◆ **YOUR OBJECTIVE**: Copy every record below exactly, leaving out any pictures.

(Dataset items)
%%

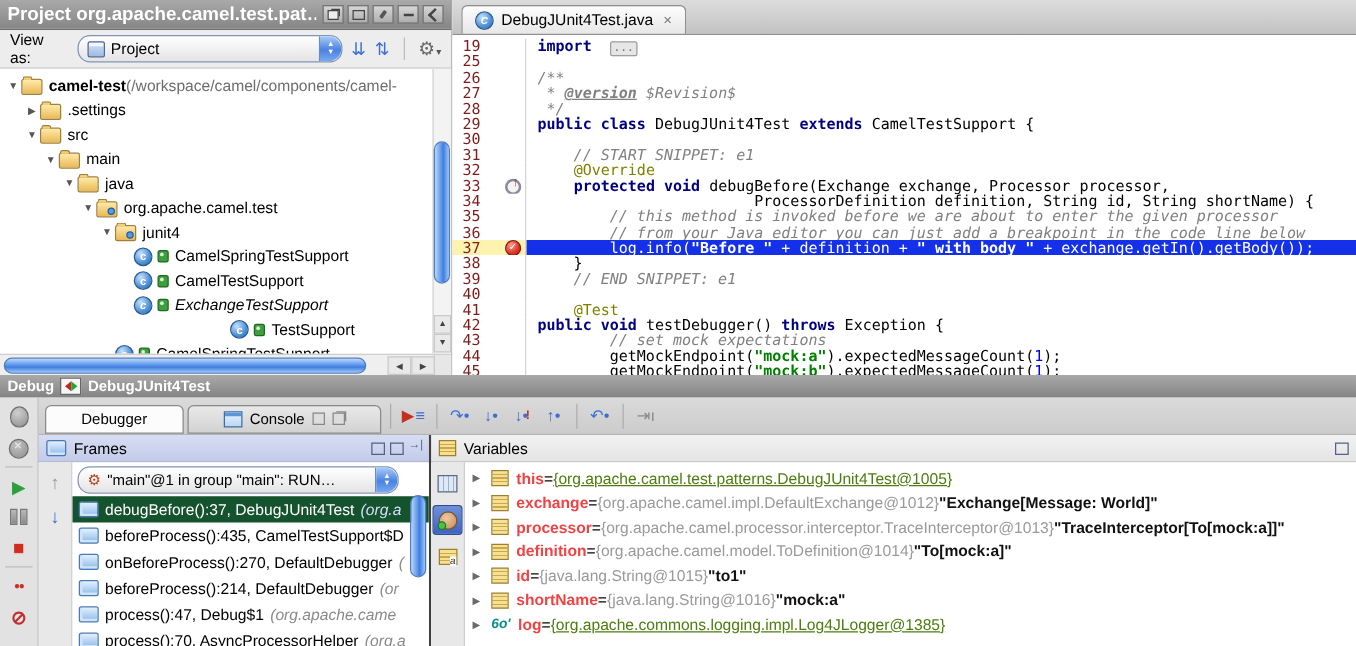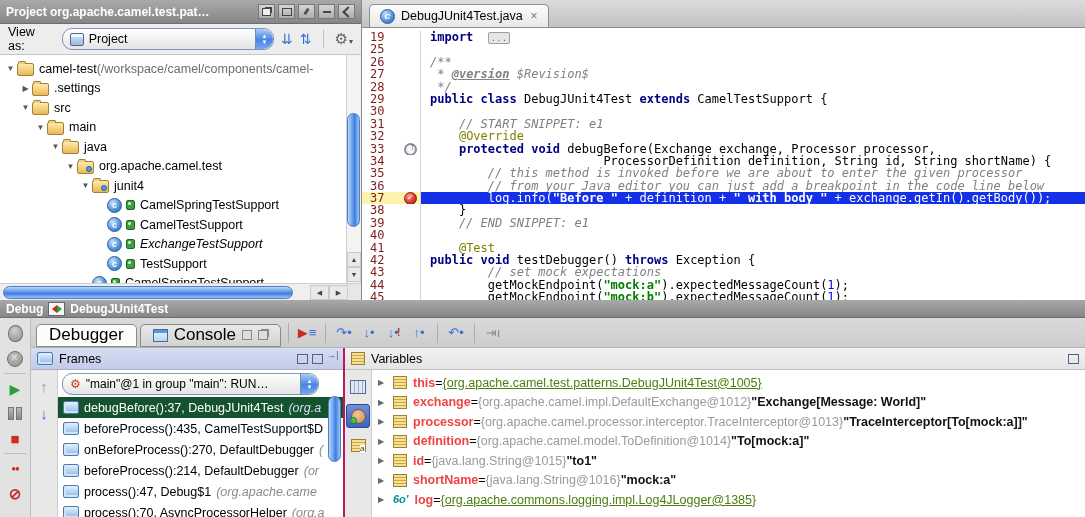"Project org.apache.camel.test.pat…" .project-panel .titlebar { font-size: 12px -> 15px }
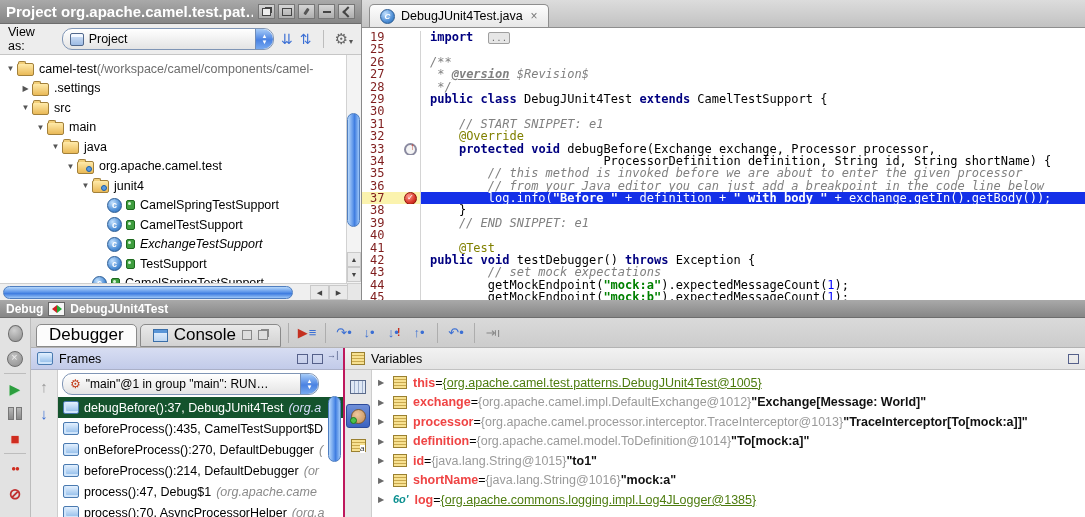"camel-test" .tlabel.b { font-weight: normal -> bold }
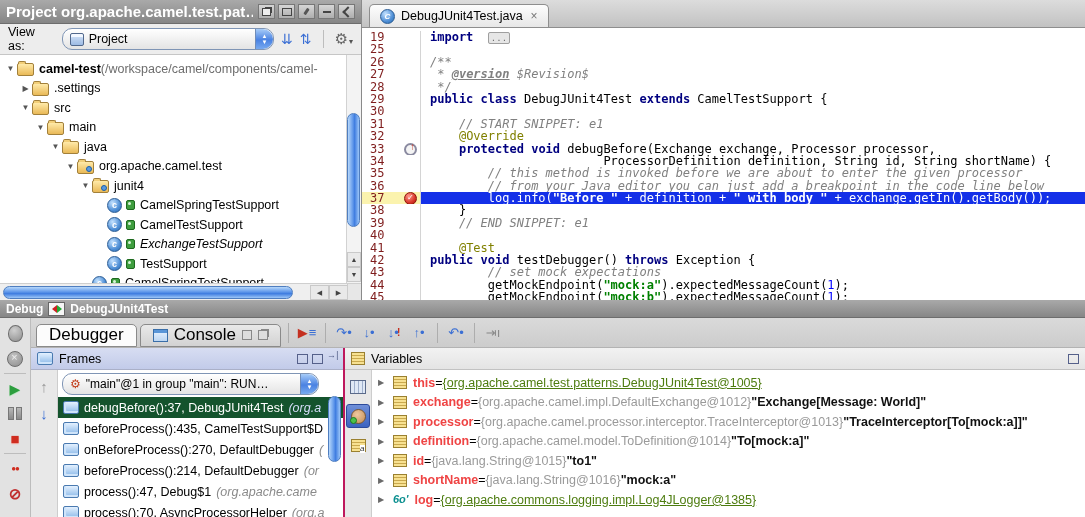"TestSupport" div.trow { justify-content: none -> center }
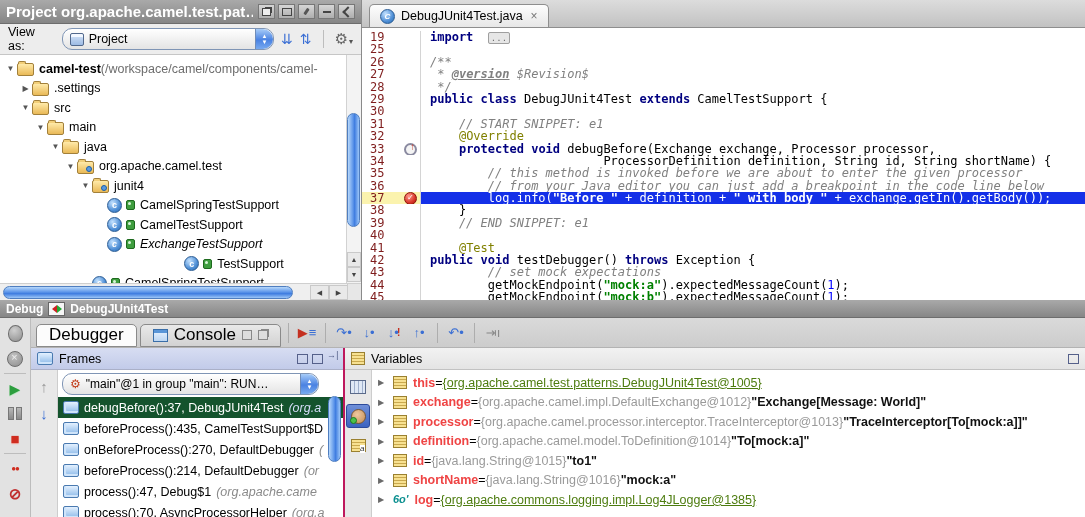"Debugger" .dtab { font-size: 17px -> 12px; padding: 0 12px -> 0 28px }
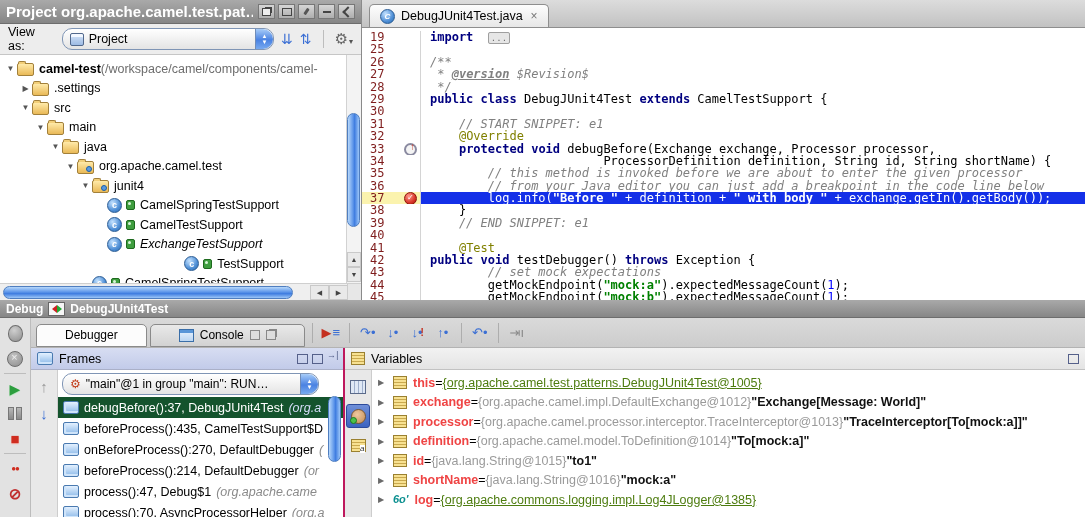"Frames" .frames-pane { border-right: 2px solid #be185d -> 2px solid #404040 }
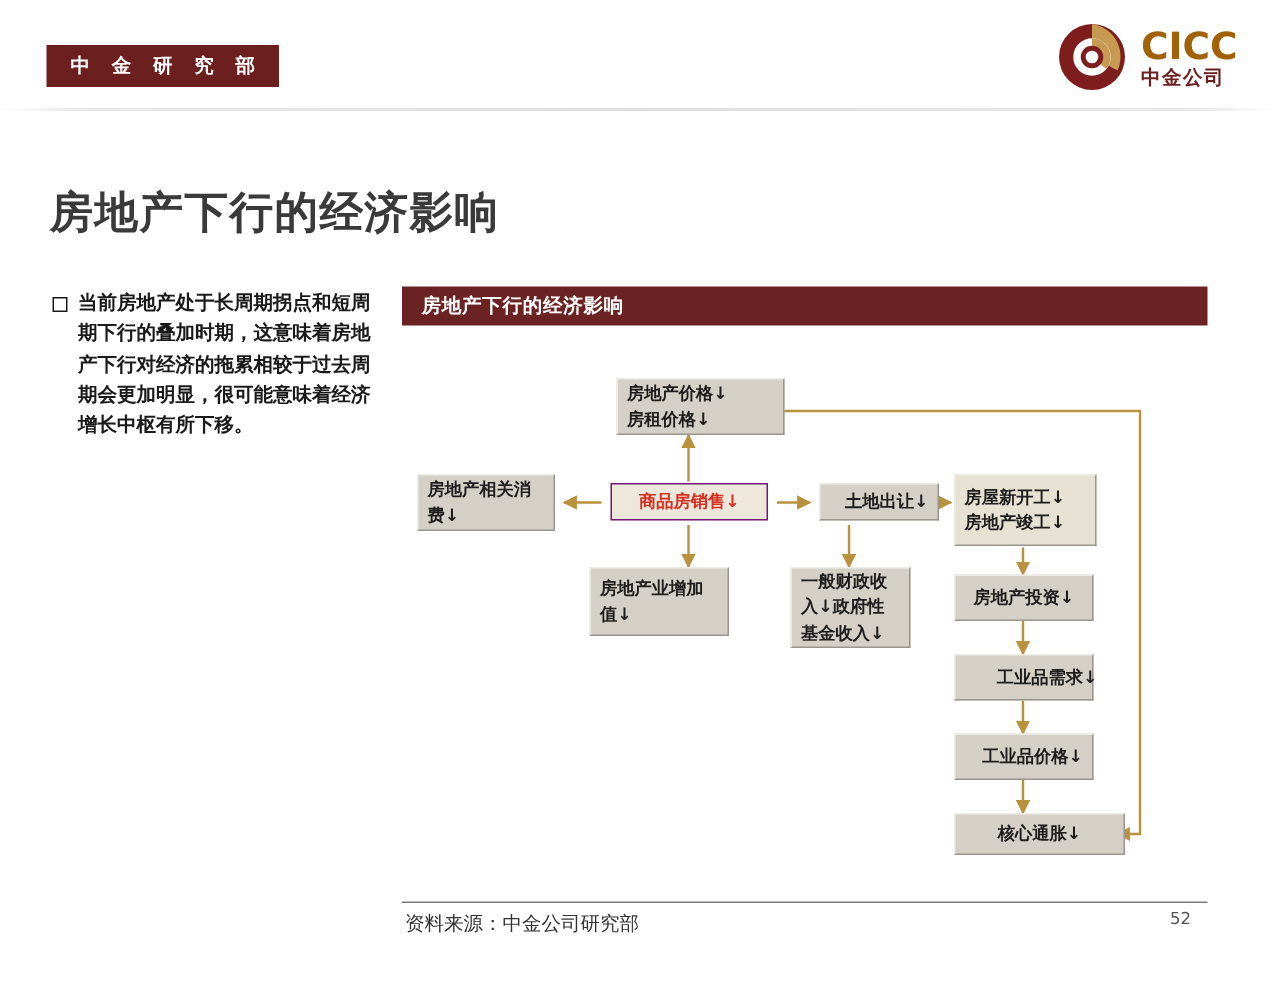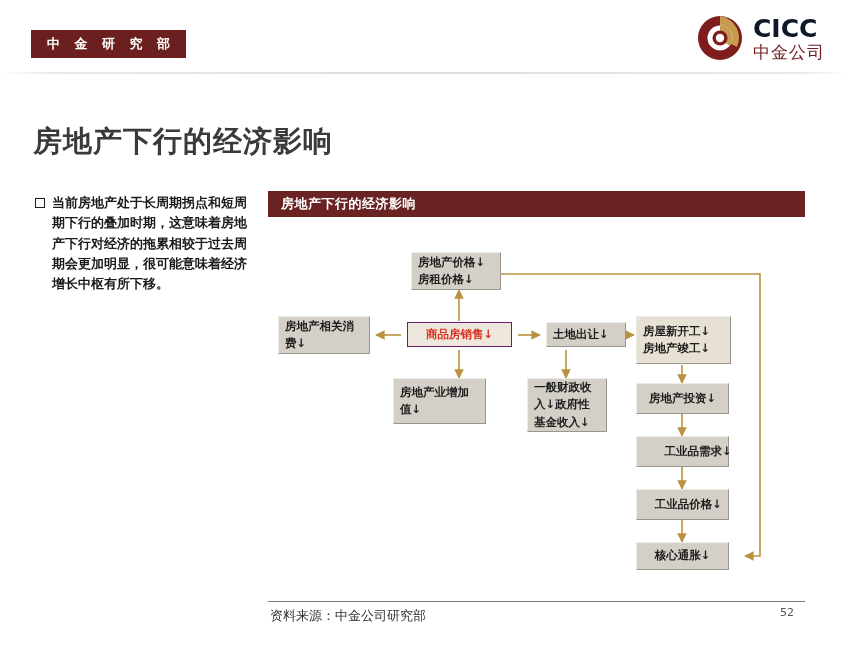"CICC" .logo-cicc { color: #0f172a -> #a16207 }
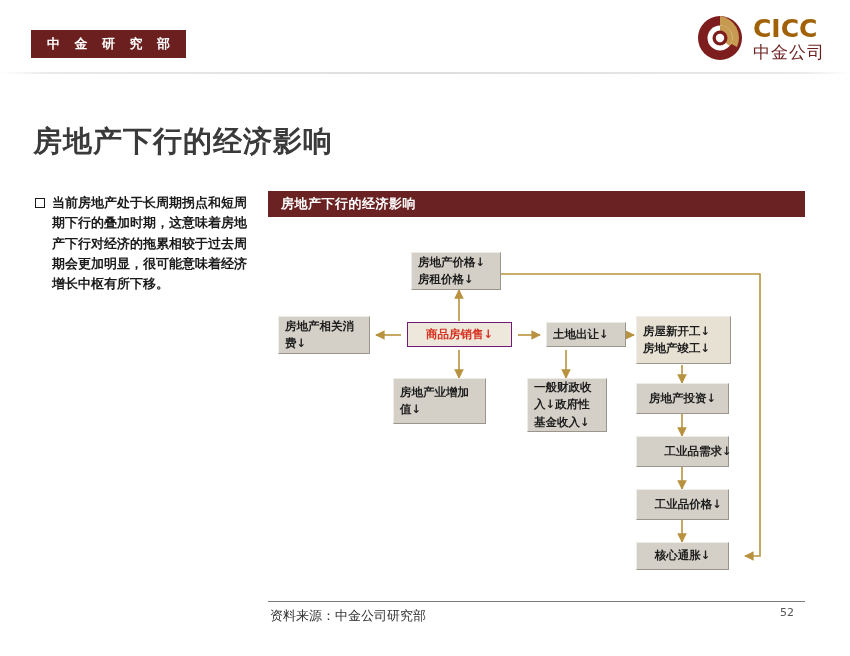"中金公司" .logo-cn { font-size: 17px -> 13px; font-weight: normal -> bold }
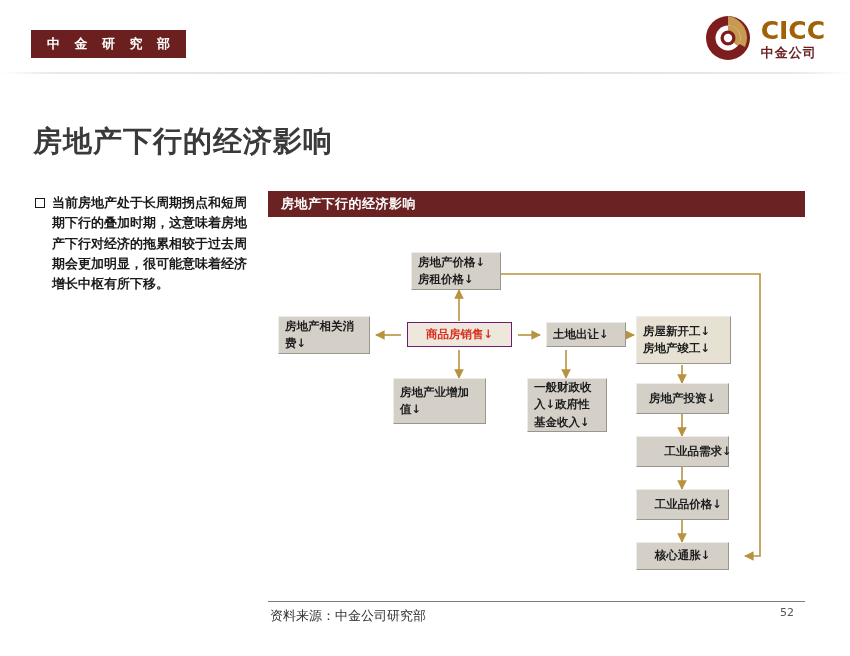"房地产价格↓" div.node { width: 90px -> 112px }
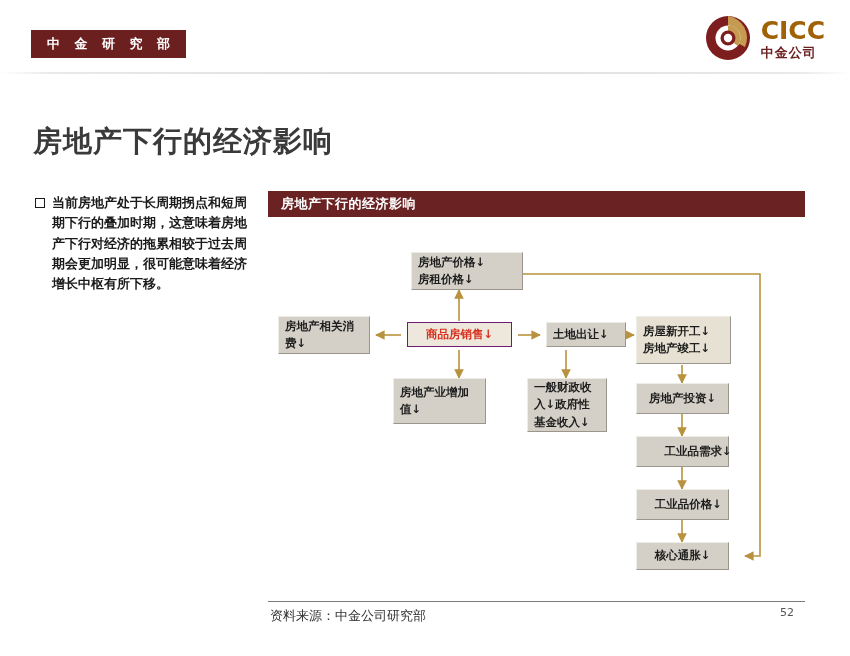"土地出让↓" div.node { align-items: flex-start -> flex-end }
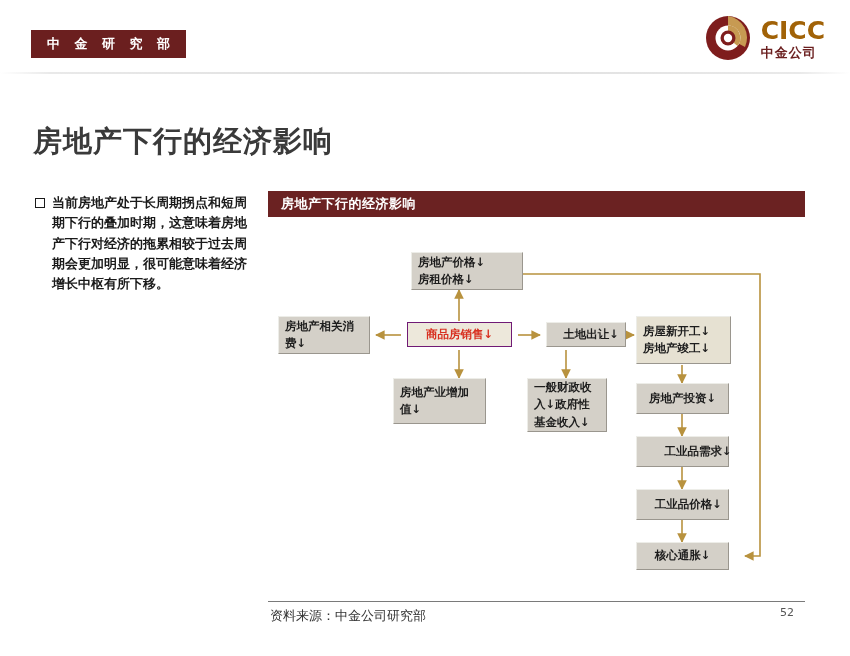"核心通胀↓" div.node { width: 93px -> 114px }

%%

◆ **EXERCISE SOLUTION**:
"Project org.apache.camel.test.pat…" .project-panel .titlebar { font-size: 12px -> 15px }
"camel-test" .tlabel.b { font-weight: normal -> bold }
"TestSupport" div.trow { justify-content: none -> center }
"Debugger" .dtab { font-size: 17px -> 12px; padding: 0 12px -> 0 28px }
"Frames" .frames-pane { border-right: 2px solid #be185d -> 2px solid #404040 }
"CICC" .logo-cicc { color: #0f172a -> #a16207 }
"中金公司" .logo-cn { font-size: 17px -> 13px; font-weight: normal -> bold }
"房地产价格↓" div.node { width: 90px -> 112px }
"土地出让↓" div.node { align-items: flex-start -> flex-end }
"核心通胀↓" div.node { width: 93px -> 114px }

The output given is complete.